-- Information follows --

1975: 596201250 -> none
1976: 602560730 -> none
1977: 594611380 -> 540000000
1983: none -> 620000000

-- Information concluded --
-- Information follows --

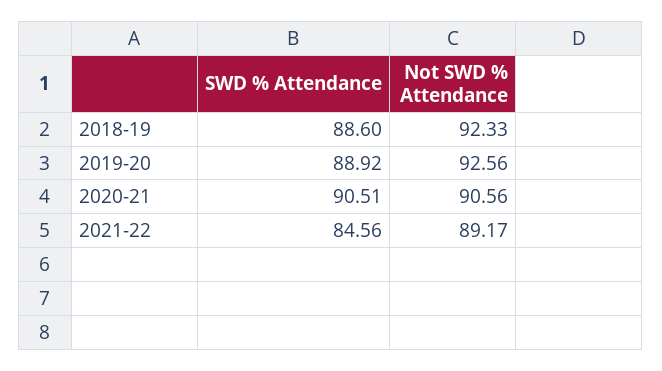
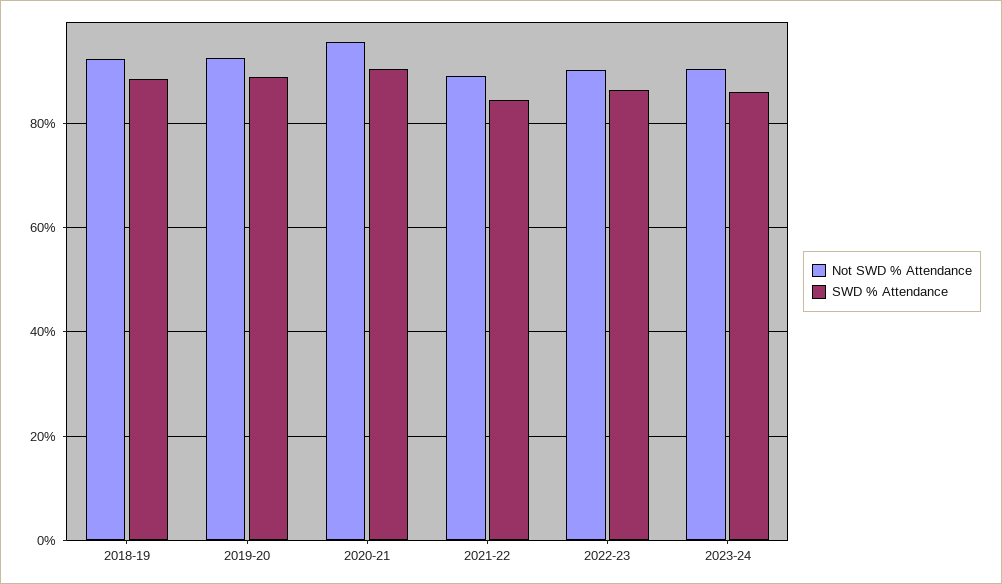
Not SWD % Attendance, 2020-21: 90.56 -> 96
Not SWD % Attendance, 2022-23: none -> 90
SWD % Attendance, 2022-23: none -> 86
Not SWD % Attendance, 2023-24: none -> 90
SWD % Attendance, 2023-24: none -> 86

-- Information concluded --

* _Activity_
Give every line of the material that includes the string "Attendance".

* _Solution_
Not SWD % Attendance, 2020-21: 90.56 -> 96
Not SWD % Attendance, 2022-23: none -> 90
SWD % Attendance, 2022-23: none -> 86
Not SWD % Attendance, 2023-24: none -> 90
SWD % Attendance, 2023-24: none -> 86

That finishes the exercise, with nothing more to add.